Helsinki-NLP / Opus-MT

Open neural machine translation models and web services
MIT License
574 stars 71 forks source link

Weird results when translating english to finnish (using EasyNMT with opus-mt) #55

Open kauttoj opened 2 years ago

kauttoj commented 2 years ago

While translating English to Finnish using your model via EasyNMT, I noticed something weird. Check this code and the results.

from easynmt import EasyNMT
model = EasyNMT('opus-mt')

text='''Religion and theology is the study of religious beliefs, concepts, symbols, expressions and texts of spirituality.
Programmes and qualifications with the following main content are classified here:
Religious history
Study of sacred books
Study of different religions
Theology
=== Inclusions
Included in this detailed field are programmes for children and young people.'''

print(model.translate(text,target_lang='fi'))

The output is:

'Uskonto ja teologia tutkivat uskonnollisia käsityksiä, käsitteitä, symboleja, ilmaisuja ja tekstejä hengellisyydestä.
Ohjelmat ja tutkinnot, joiden pääsisältö on seuraava:
Uskonnollinen historia
Pyhien kirjojen tutkiminen
Eri uskontojen tutkiminen
Teologia
Suomennos: Michael T. Francis Pinmontagne SUBHEAVEN.ORG
Tähän yksityiskohtaiseen kenttään kuuluvat lasten ja nuorten ohjelmat.'

So "=== Inclusions" is translated into "Suomennos: Michael T. Francis Pinmontagne SUBHEAVEN.ORG".

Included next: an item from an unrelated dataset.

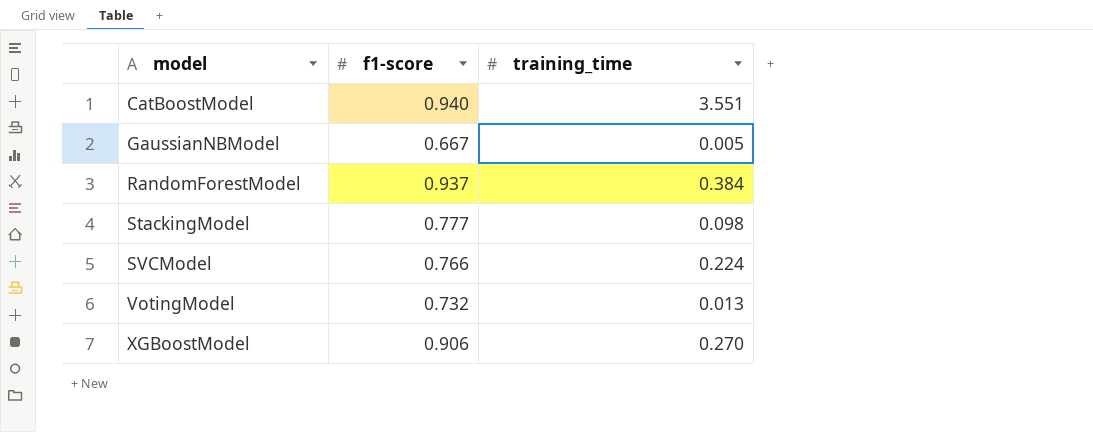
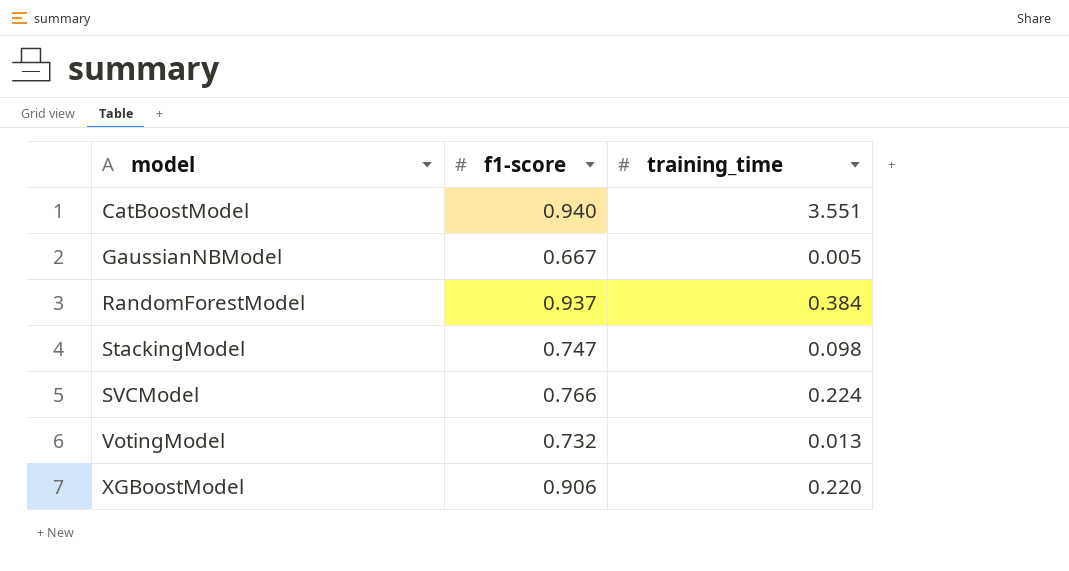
StackingModel | f1-score: 0.777 -> 0.747
XGBoostModel | training_time: 0.270 -> 0.220

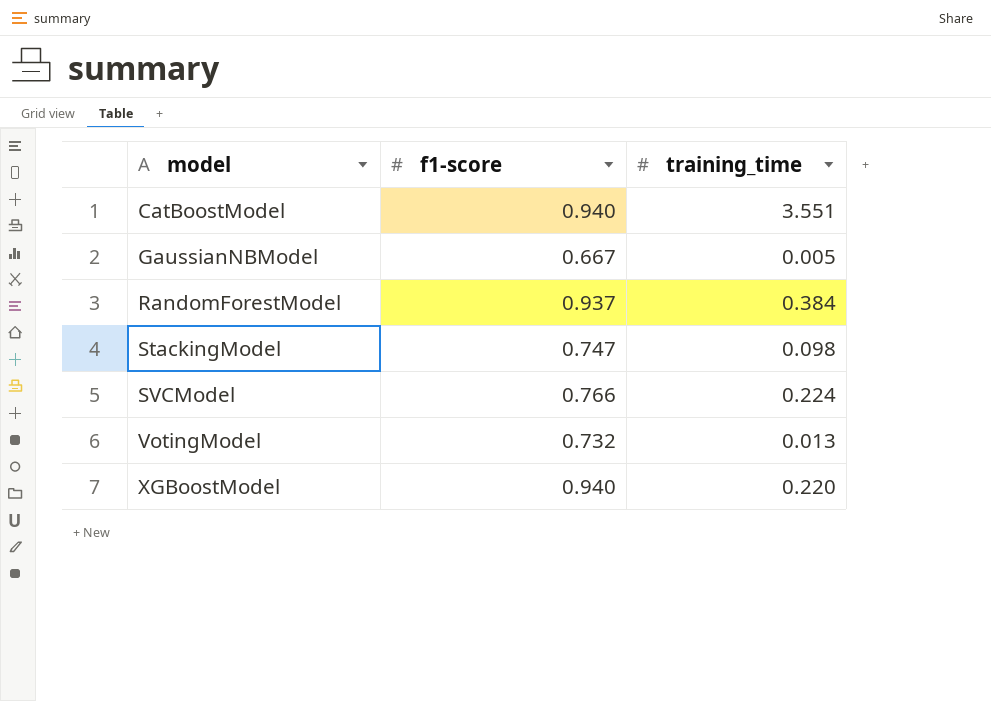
XGBoostModel | f1-score: 0.906 -> 0.940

What is going on here? Is this a problem with Opus-MT model or its EasyMT implementation?

PS. The sample text is from ESCO ontology

jorgtied commented 2 years ago

Yes, that looks a bit weird. The model at huggingface does not seem to handle that kind of input well. At least a newer OPUS-MT model does not do that anymore. You can try it here: https://translate.ling.helsinki.fi/ui/memad It should be from this model: https://object.pouta.csc.fi/Tatoeba-MT-models/eng-fin/opusTCv20210807+bt-2021-12-08.zip

kauttoj commented 2 years ago

Thanks for the reply. I was able to solve the problem by using the new Tatoeba model.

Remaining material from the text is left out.